* **Front-end code edit data**
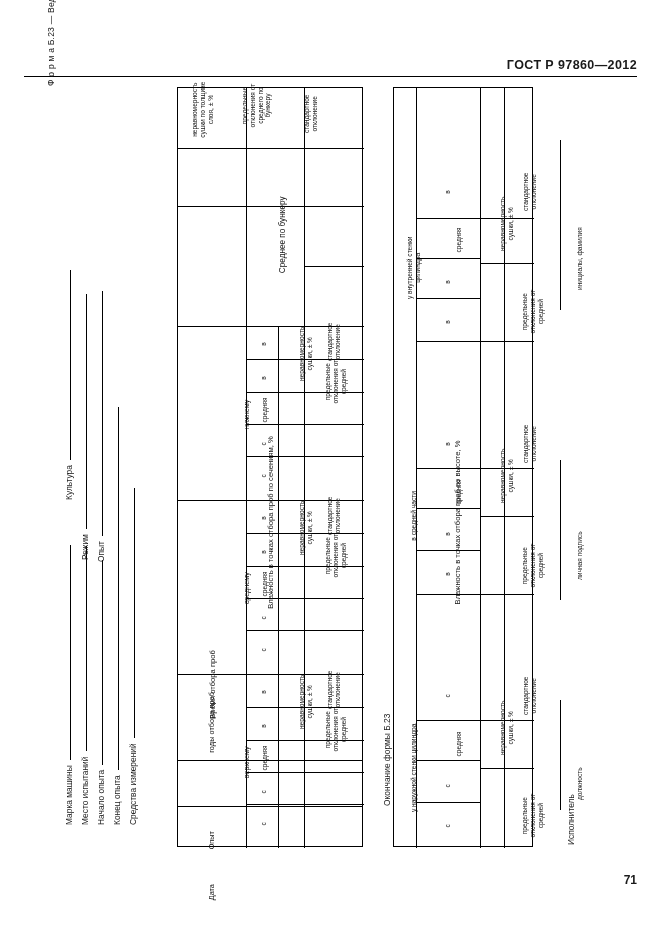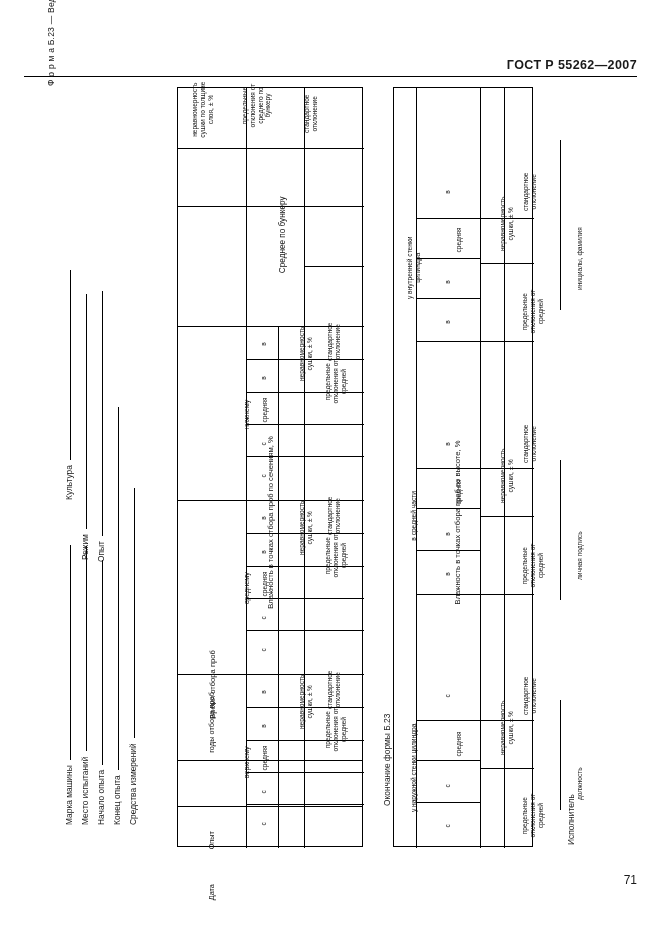"ГОСТ Р 55262—2007" div.std-header { text: 55262—2007 -> 97860—2012 }
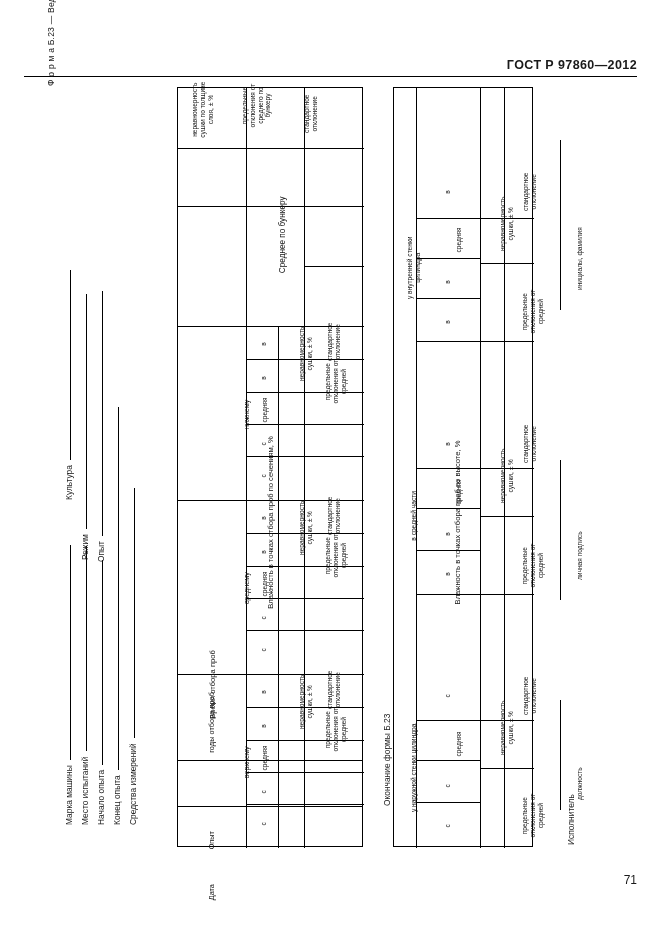"71" .page-number { font-weight: normal -> bold }
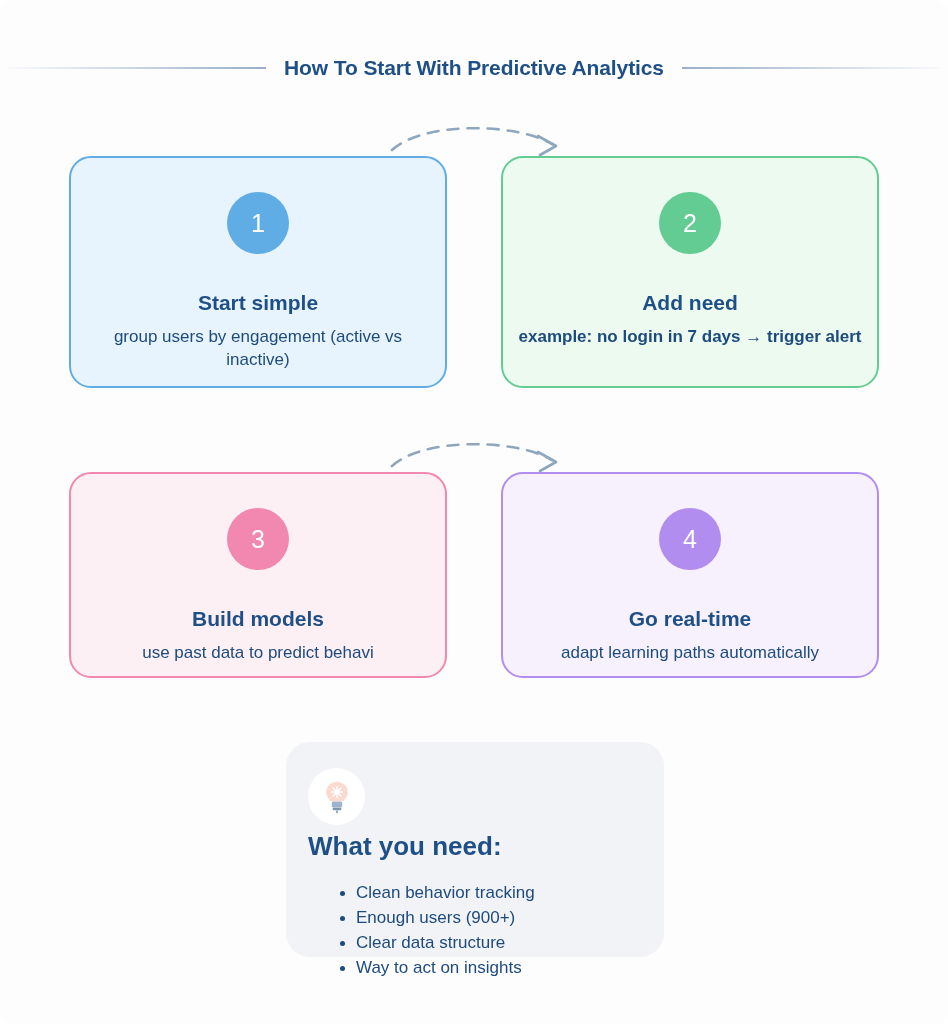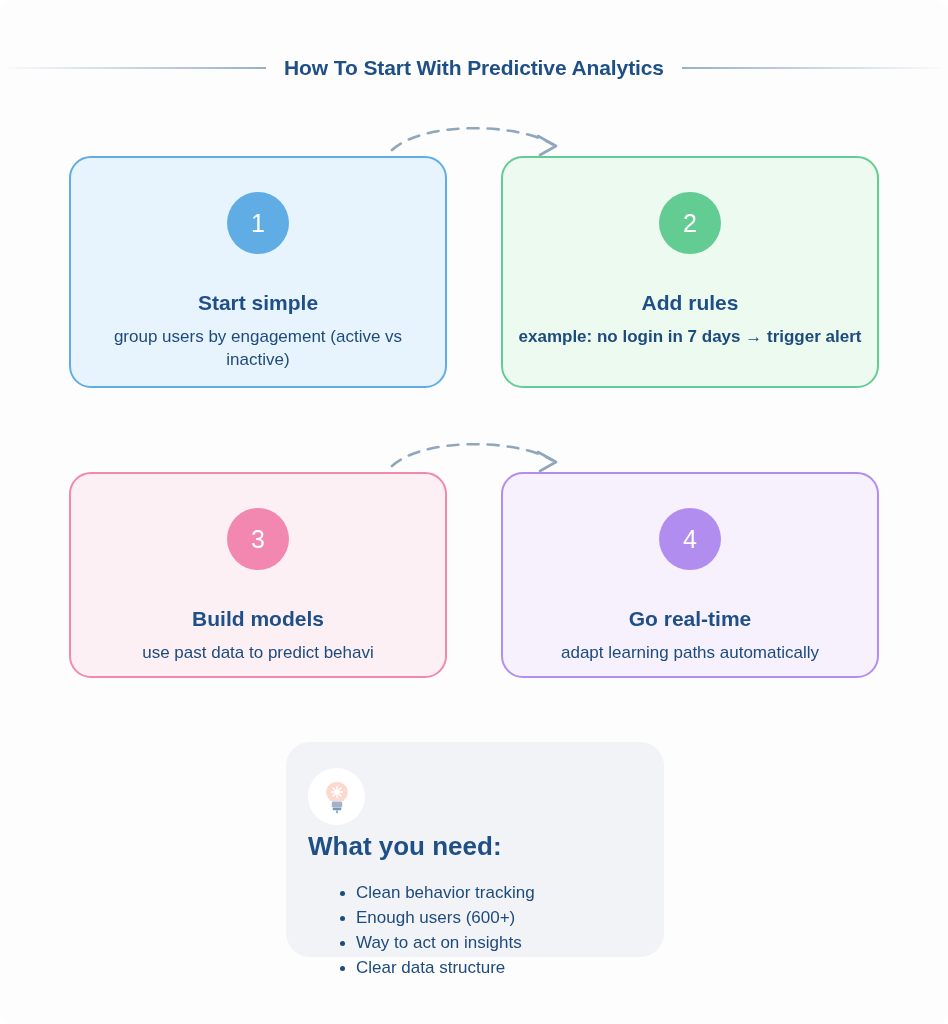"Add rules" div.card-title { text: rules -> need }
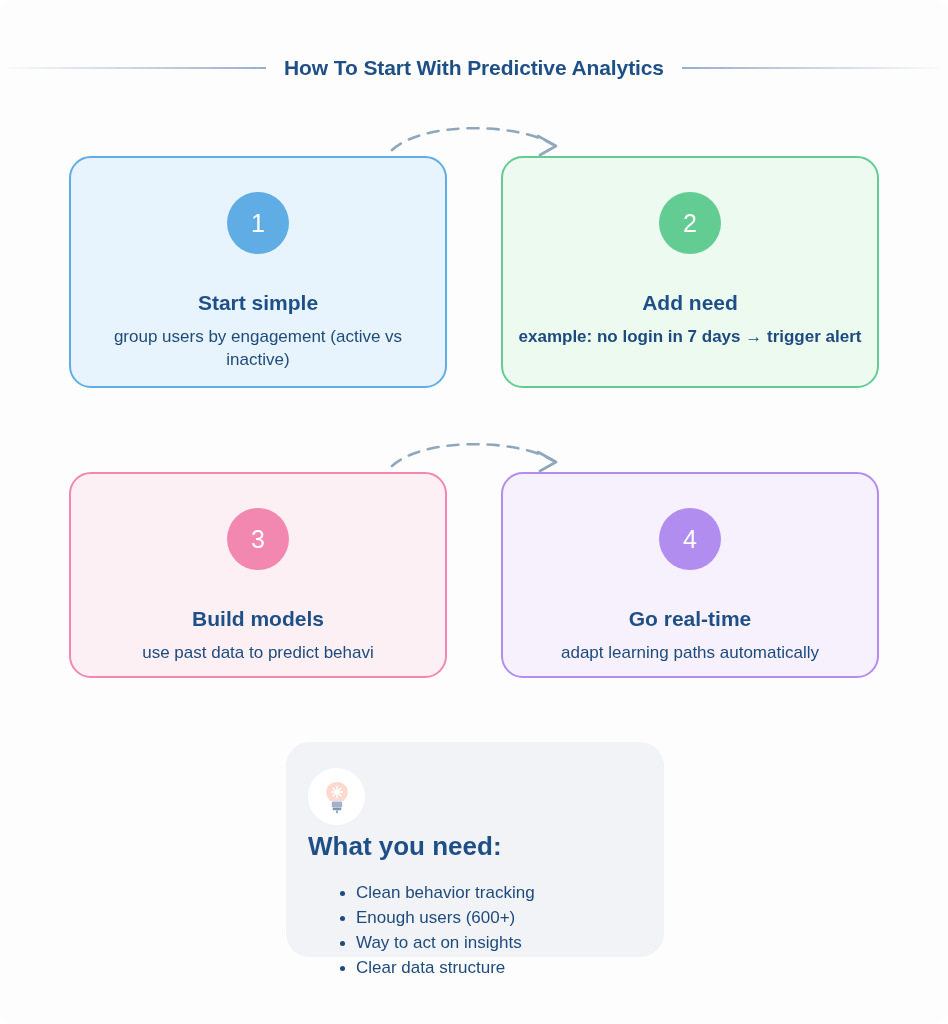"Enough users (600+)" li { text: 600+ -> 900+ }
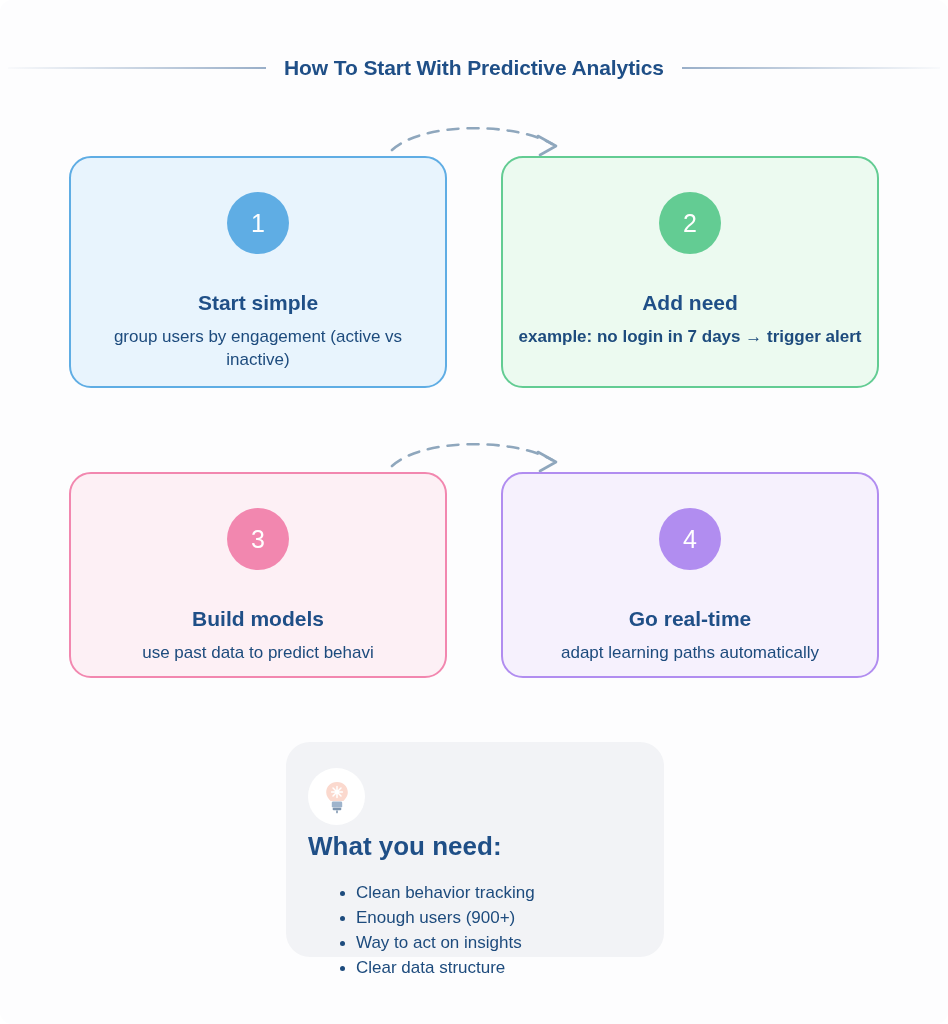"Way to act on insights" li { order: before "Clear data structure" -> after "Clear data structure" }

* **EXERCISE BRIEF**
Please output each line above exactly and omit all images.

* **ANSWER TO THIS EXERCISE**
"ГОСТ Р 55262—2007" div.std-header { text: 55262—2007 -> 97860—2012 }
"71" .page-number { font-weight: normal -> bold }
"Add rules" div.card-title { text: rules -> need }
"Enough users (600+)" li { text: 600+ -> 900+ }
"Way to act on insights" li { order: before "Clear data structure" -> after "Clear data structure" }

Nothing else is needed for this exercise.